All of the vaccinated animals survived challenge with SEB (23 × LD50 average), showing no clinical signs of toxic shock after challenge (Table 2). In contrast, control animals survived for only 2 days after challenge. Necropsy and histopathology verified that death of the controls was consistent with toxic shock caused by SEB. Total white blood cells of the vaccinated animals did not significantly change after challenge. Similar to profiles of vaccinated animals surviving botulism, the percentage of lymphocytes and monocytes increased while the percentage of granulocytes decreased until about day 4 (Fig. 4B). The percentage of each cell type then returned to prechallenge levels by day 55 postchallenge.
Control animals exposed to B. anthracis spores (377 × LD50) survived 4 days after challenge and death corresponded with an increase in bacteremia detectable by day 4. The control animals exhibited increased blood monocytes (2 d) and granulocytes (4 d), while lymphocytes decreased by 4 days after challenge. Necropsy and histopathology verified that death was consistent with anthrax. All spore-challenged animals that were vaccinated survived with no disease symptoms (Table 2), and no significant changes in granulocytes, lymphocytes, or monocytes were observed (Fig. 4C).
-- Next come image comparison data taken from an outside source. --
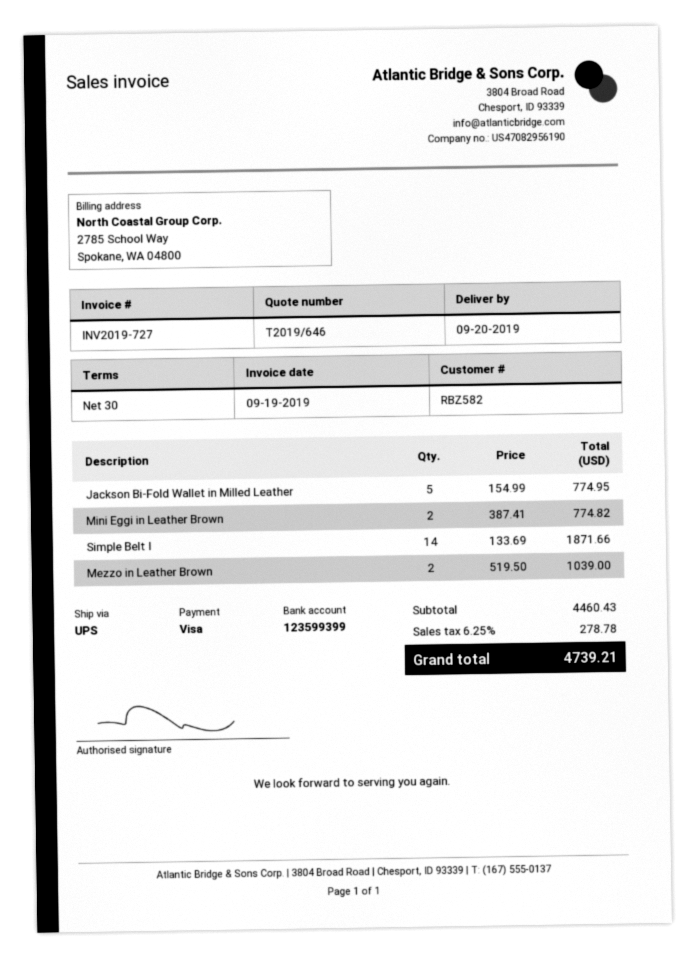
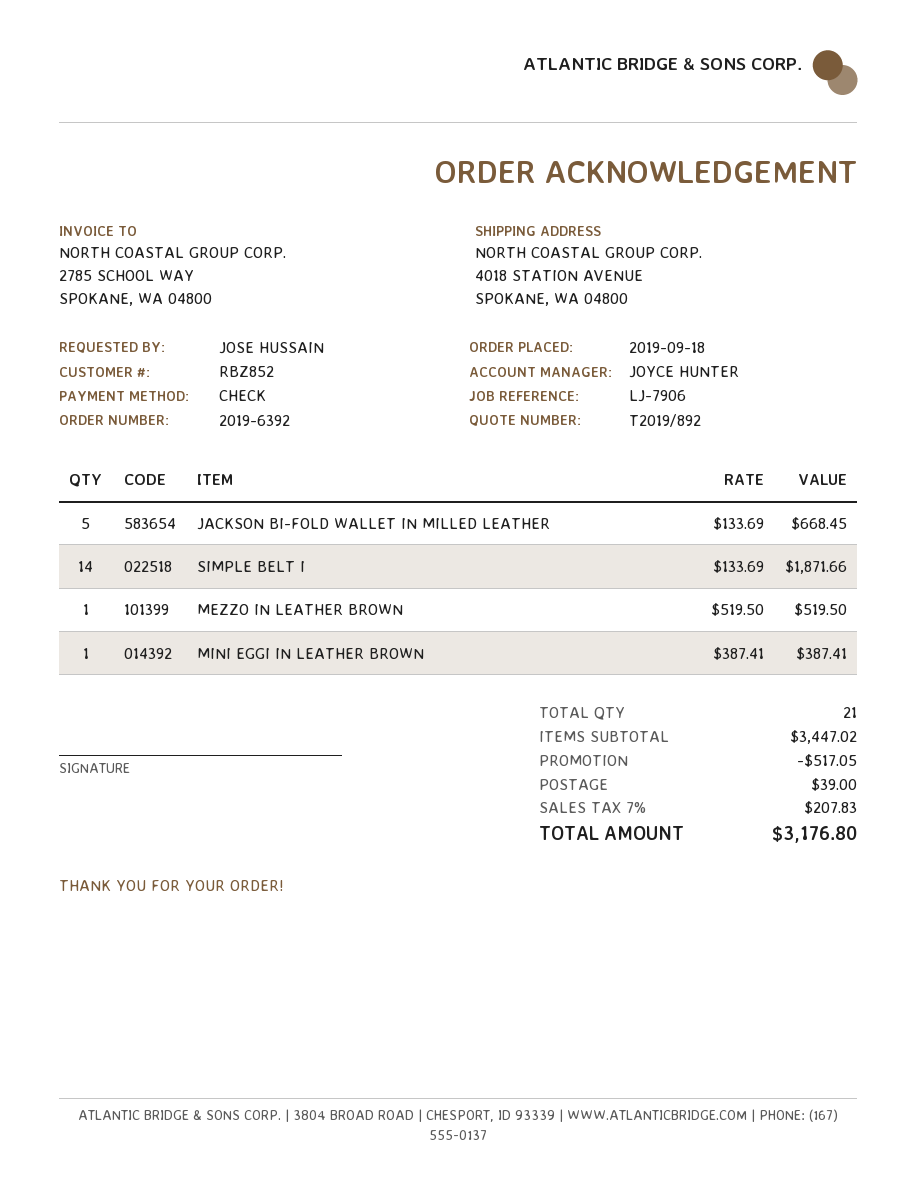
quote number: T2019/646 -> T2019/892
customer number: RBZ582 -> RBZ852
payment method: Visa -> cheque
Jackson Bi-Fold Wallet in Milled Leather: 5 x 154.99 = 774.95 -> 5 x 133.69 = 668.45
Mini Eggi in Leather Brown: 2 x 387.41 = 774.82 -> 1 x 387.41 = 387.41
Mezzo in Leather Brown: 2 x 519.50 = 1039.00 -> 1 x 519.50 = 519.50
subtotal: 4460.43 -> 3447.02
discount: none -> 517.05
shipping: none -> 39.00
tax: 6.25% = 278.78 -> 7% = 207.83
total: 4739.21 -> 3176.80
Our data demonstrates that i.d. vaccination of multiple antigens by a method that physically separates each component circumvents the primary physical, chemical, and biological incompatibilities that are common to combination vaccines prepared by mixing before administration. Our results with four unique diseases suggested that we did not reach a biological limit to the number of vaccines that can be administered at one time and that there was no apparent "vaccine overload" . Any injection site trauma appeared to be minor due to the minute size of the needles used, consistent with a previous clinical study . We observed small blebs on the skin of rhesus macaques immediately after vaccination, resulting from the fluid injected, while these sites were barely perceptible by the end of the study and surrounding tissues returned to normal by 3 months. All of the vaccines we examined induced significant levels of serum antibodies (IgM, IgG), equivalent to historic data and neutralizing antibody titers were observed for anthrax, BoNT/A, and toxic shock vaccines. All vaccinated rhesus macaques were protected from an otherwise lethal anthrax, botulism and staphylococcal toxic shock. Our results indicated that the percentage of animals surviving in each treatment group (6/6 or 100%) was significantly higher than the percentage of animals surviving in each pooled control group (0/17 or 0%), p < 0.0001. Collectively, these results indicate that the vaccines were biocompatible by i.d. administration and physical separation. Seroconversion also occurred after the primary dose for each vaccine, though it is not clear if this was dependent on the method of delivery. The rF1-V vaccine was previously shown to be protective against plague in mice [18, 19] and this was confirmed with the vaccine used in our study (data not shown). Yet, there is a paucity of published data for efficacy of vaccines based on the LcrV and CaF1 antigens in non-human primates. Antibody levels specific for rF1-V were the highest among all of the vaccinated animals, suggesting that the potency of this vaccine was maintained. Cellular immunity, not addressed in our study, may also be important for protection from plague . We observed that the minor perturbations of blood cell counts occurring within days of challenge returned to normal for all vaccinated animals.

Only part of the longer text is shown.